BEGIN MATERIAL FOR THIS EXERCISE
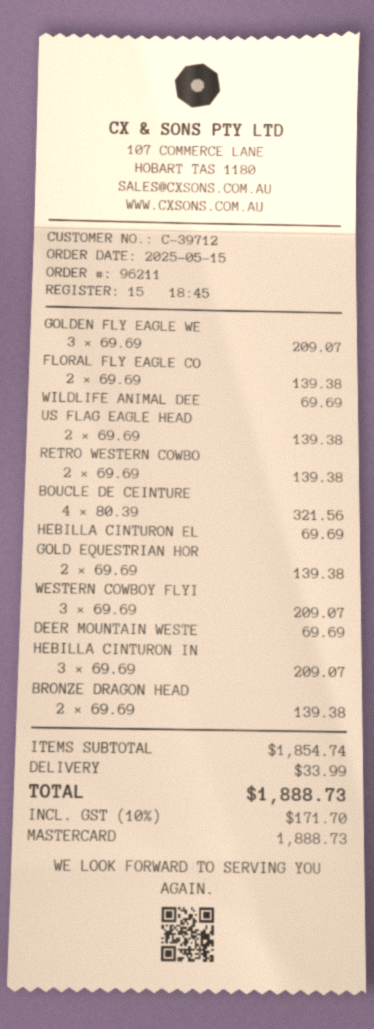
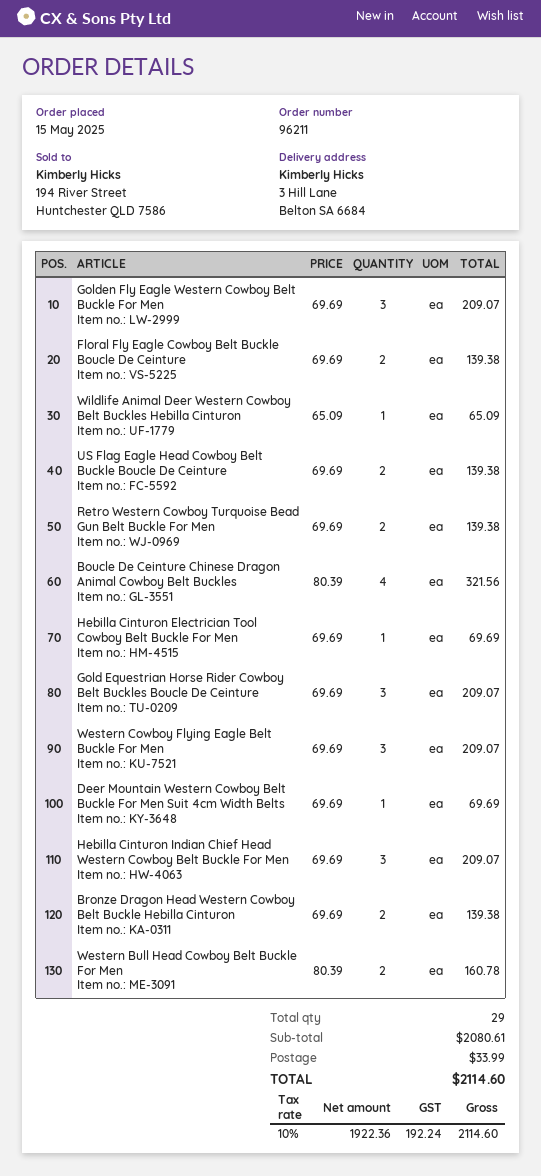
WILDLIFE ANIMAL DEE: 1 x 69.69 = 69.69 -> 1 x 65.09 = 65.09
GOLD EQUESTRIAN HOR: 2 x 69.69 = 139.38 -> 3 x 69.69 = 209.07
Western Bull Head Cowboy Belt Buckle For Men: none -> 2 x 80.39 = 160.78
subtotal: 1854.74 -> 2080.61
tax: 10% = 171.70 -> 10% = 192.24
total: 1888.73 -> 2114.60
END MATERIAL FOR THIS EXERCISE
BEGIN MATERIAL FOR THIS EXERCISE
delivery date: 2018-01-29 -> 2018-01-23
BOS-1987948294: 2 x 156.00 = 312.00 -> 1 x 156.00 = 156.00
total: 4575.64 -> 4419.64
END MATERIAL FOR THIS EXERCISE
BEGIN MATERIAL FOR THIS EXERCISE
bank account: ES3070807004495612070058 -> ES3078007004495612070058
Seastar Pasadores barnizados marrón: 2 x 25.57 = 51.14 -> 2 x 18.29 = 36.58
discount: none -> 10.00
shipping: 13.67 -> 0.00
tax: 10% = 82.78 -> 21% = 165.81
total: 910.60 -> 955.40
END MATERIAL FOR THIS EXERCISE
-- WORK TO BE COMPLETED --
Give back, unchanged, the run of lines in the listing above that begins at the line containing "Western Bull Head" and ends at the line containing "total: 1888.73 -> 2114.60", both included.

-- ANSWER TO THIS EXERCISE --
Western Bull Head Cowboy Belt Buckle For Men: none -> 2 x 80.39 = 160.78
subtotal: 1854.74 -> 2080.61
tax: 10% = 171.70 -> 10% = 192.24
total: 1888.73 -> 2114.60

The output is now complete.